▶ **Task**
Every record should be copied exactly, and the images omitted.

▶ **Records provided**
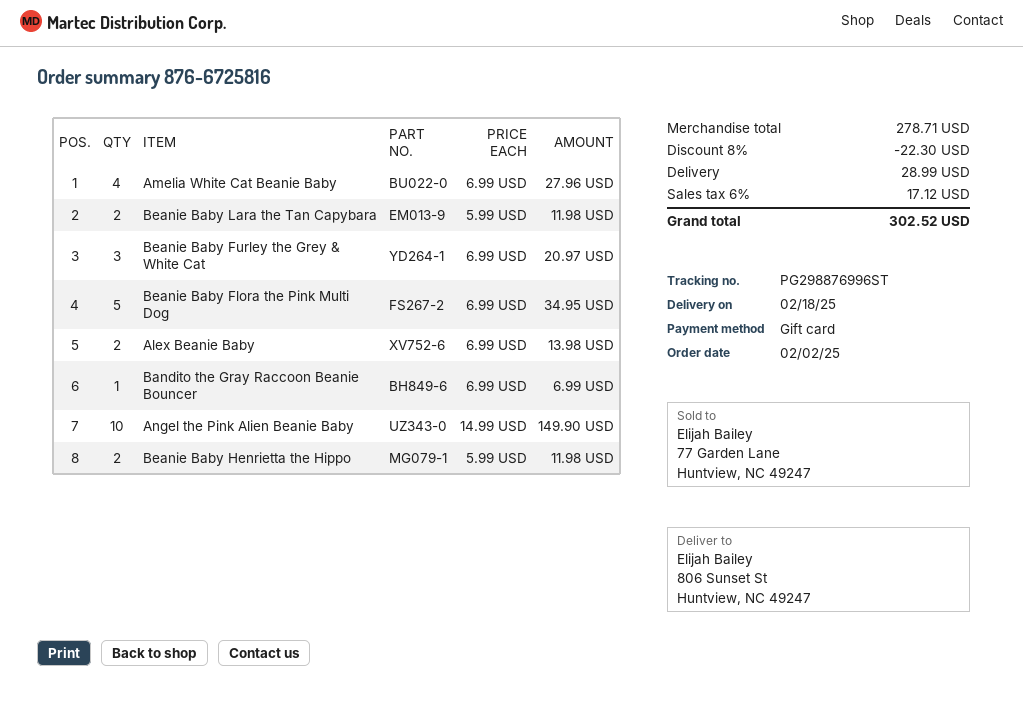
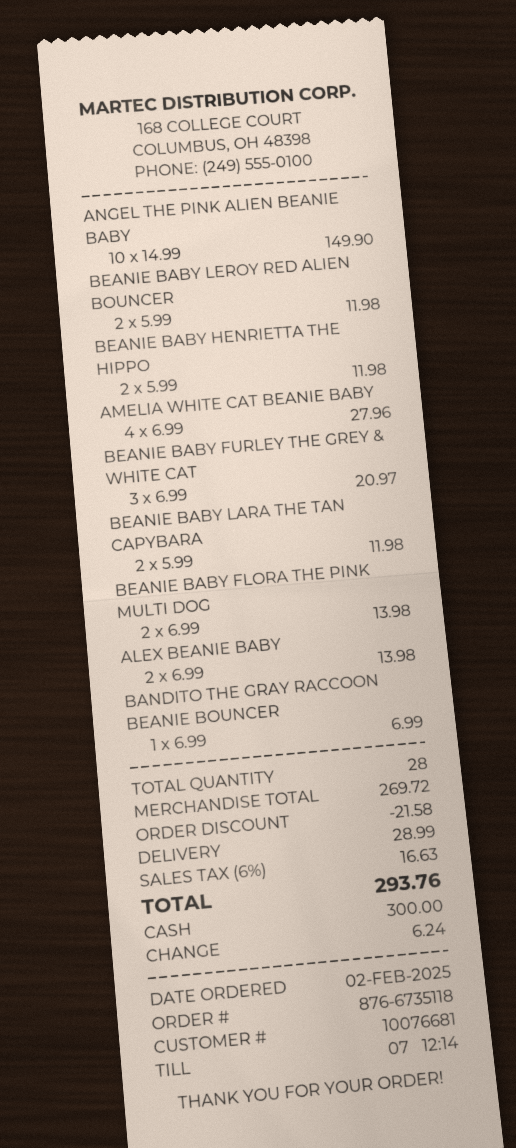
order number: 876-6725816 -> 876-6735118
payment method: gift card -> cash
Beanie Baby Flora the Pink Multi Dog: 5 x 6.99 = 34.95 -> 2 x 6.99 = 13.98
BEANIE BABY LEROY RED ALIEN BOUNCER: none -> 2 x 5.99 = 11.98
subtotal: 278.71 -> 269.72
discount: 22.30 -> 21.58
tax: 6% = 17.12 -> 6% = 16.63
total: 302.52 -> 293.76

▶ **Problem solution**
order number: 876-6725816 -> 876-6735118
payment method: gift card -> cash
Beanie Baby Flora the Pink Multi Dog: 5 x 6.99 = 34.95 -> 2 x 6.99 = 13.98
BEANIE BABY LEROY RED ALIEN BOUNCER: none -> 2 x 5.99 = 11.98
subtotal: 278.71 -> 269.72
discount: 22.30 -> 21.58
tax: 6% = 17.12 -> 6% = 16.63
total: 302.52 -> 293.76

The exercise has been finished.